Code change snippets:
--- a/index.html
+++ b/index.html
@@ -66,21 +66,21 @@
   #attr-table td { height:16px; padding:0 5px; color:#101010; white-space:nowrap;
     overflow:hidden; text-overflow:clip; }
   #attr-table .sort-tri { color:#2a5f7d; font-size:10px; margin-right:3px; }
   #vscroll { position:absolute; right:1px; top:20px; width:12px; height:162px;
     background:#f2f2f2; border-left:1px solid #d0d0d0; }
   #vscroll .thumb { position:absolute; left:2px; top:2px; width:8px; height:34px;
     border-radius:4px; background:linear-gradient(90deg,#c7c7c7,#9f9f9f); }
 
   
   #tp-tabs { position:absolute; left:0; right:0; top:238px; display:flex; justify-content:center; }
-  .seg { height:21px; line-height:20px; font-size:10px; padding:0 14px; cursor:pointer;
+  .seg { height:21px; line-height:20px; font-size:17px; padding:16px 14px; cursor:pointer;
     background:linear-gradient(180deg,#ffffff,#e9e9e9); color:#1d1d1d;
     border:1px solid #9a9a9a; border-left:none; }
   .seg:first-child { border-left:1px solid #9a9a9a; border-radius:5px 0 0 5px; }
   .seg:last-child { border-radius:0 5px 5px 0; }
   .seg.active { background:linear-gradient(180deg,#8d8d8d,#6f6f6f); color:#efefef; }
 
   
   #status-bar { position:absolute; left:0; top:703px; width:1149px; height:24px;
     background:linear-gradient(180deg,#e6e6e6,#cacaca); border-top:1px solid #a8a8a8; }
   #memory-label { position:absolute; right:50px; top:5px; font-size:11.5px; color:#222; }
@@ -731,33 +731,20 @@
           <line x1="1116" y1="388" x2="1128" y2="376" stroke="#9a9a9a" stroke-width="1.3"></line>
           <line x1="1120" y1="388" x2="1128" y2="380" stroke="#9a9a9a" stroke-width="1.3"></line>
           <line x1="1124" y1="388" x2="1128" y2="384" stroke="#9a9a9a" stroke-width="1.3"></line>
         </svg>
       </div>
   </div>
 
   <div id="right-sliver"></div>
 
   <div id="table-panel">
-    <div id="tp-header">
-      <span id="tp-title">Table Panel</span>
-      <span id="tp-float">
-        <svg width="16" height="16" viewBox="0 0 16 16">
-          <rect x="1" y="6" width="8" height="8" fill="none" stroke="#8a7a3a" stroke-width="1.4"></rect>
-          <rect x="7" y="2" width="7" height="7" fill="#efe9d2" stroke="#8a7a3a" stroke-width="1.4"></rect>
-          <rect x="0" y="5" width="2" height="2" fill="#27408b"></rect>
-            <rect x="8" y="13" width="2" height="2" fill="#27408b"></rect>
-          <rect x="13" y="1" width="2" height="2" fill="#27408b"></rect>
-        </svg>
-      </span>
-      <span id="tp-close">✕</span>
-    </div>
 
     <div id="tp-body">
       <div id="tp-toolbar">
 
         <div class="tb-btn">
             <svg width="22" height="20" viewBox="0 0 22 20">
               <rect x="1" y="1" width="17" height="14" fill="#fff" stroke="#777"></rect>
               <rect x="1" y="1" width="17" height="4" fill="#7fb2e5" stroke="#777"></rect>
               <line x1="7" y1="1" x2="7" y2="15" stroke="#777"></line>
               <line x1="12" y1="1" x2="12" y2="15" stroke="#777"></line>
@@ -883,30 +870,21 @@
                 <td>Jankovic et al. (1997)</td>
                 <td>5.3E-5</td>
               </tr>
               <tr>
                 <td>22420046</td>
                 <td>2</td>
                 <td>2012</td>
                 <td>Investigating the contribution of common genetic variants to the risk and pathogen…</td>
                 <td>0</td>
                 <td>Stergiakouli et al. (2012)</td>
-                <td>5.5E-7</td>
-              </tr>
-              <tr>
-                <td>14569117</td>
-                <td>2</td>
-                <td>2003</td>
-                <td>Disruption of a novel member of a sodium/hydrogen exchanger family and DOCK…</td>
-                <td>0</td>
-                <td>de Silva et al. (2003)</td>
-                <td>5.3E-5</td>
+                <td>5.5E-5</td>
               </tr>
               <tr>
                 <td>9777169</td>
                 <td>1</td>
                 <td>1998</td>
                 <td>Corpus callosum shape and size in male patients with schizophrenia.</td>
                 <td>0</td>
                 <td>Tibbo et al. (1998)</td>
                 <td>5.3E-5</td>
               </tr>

---

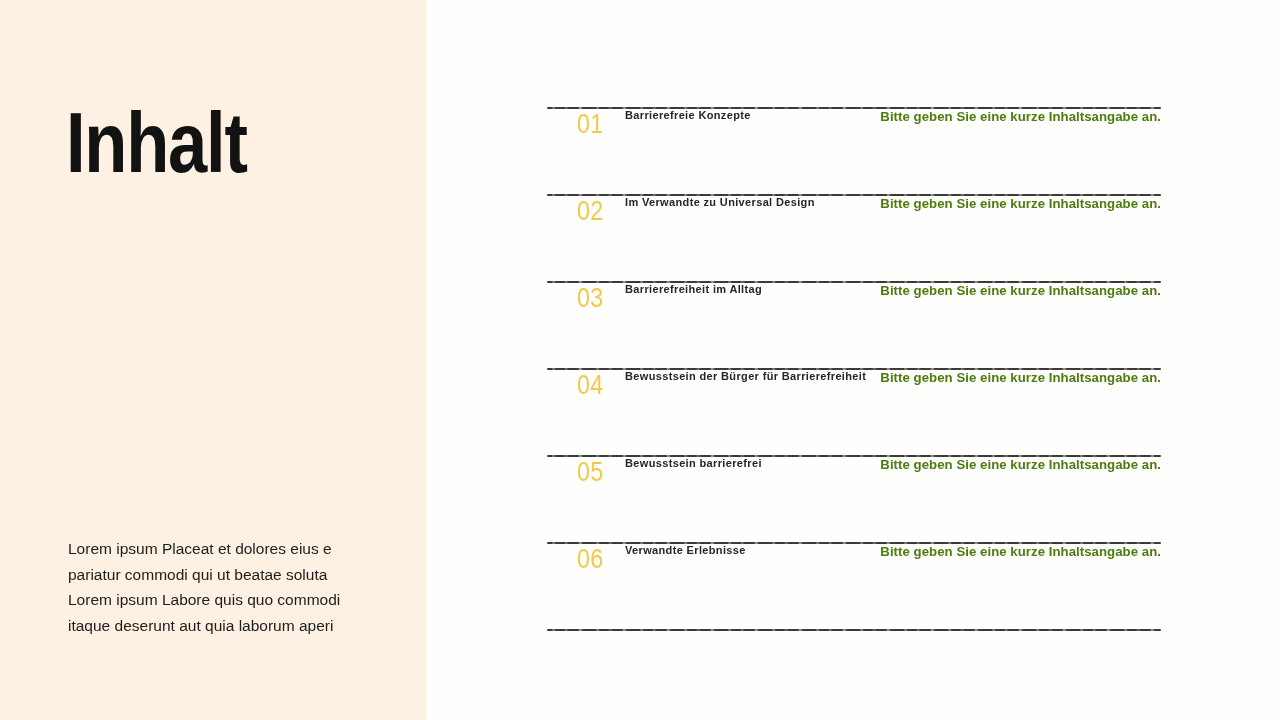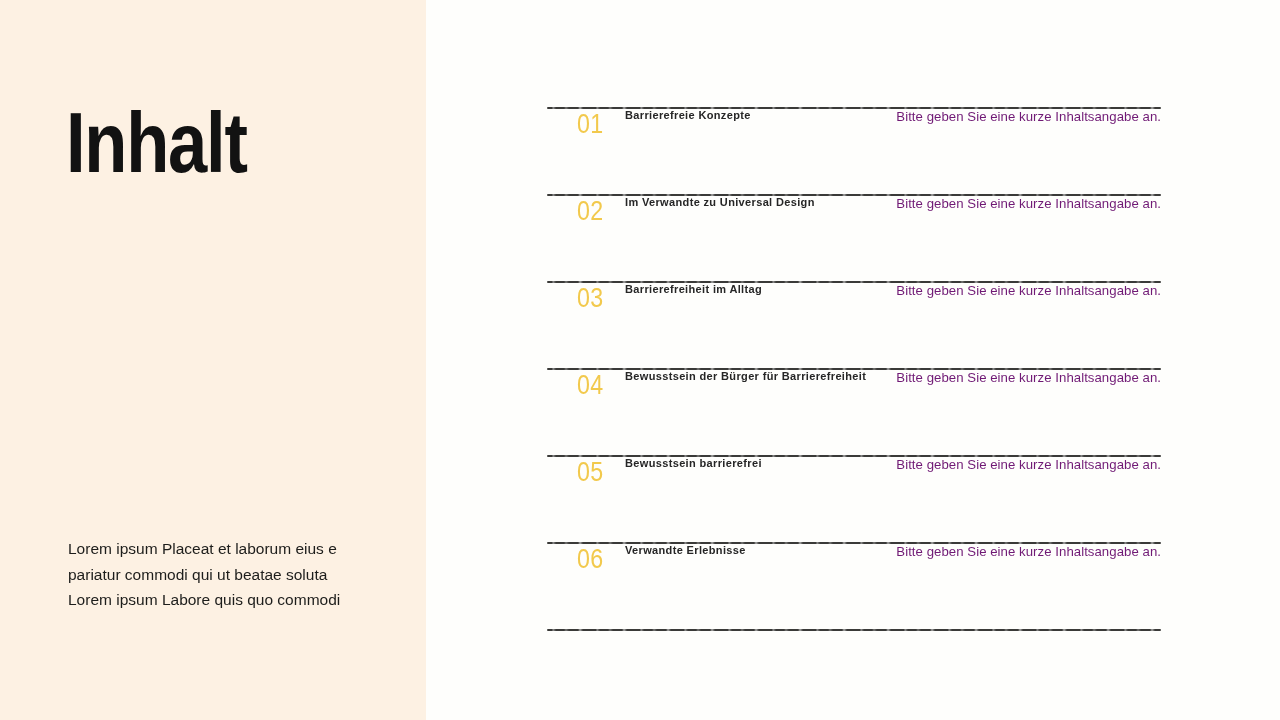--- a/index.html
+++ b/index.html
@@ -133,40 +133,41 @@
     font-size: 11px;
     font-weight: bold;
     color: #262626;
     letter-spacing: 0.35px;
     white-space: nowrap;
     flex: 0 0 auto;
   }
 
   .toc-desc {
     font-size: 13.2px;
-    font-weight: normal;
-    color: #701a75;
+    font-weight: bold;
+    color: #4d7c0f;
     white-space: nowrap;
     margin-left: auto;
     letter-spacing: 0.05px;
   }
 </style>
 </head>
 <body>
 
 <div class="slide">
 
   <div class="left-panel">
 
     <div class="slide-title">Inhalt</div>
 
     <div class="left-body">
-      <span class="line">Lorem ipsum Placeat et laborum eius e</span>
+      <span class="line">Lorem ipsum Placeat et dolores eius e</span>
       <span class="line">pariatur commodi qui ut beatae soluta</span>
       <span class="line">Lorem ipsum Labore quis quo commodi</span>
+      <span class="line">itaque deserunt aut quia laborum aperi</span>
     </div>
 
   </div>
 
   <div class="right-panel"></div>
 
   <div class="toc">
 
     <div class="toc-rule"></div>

__Exercise description__: Only one number is expected: the count of lines in the entries holding the string "color".

__Answer to this exercise__: 8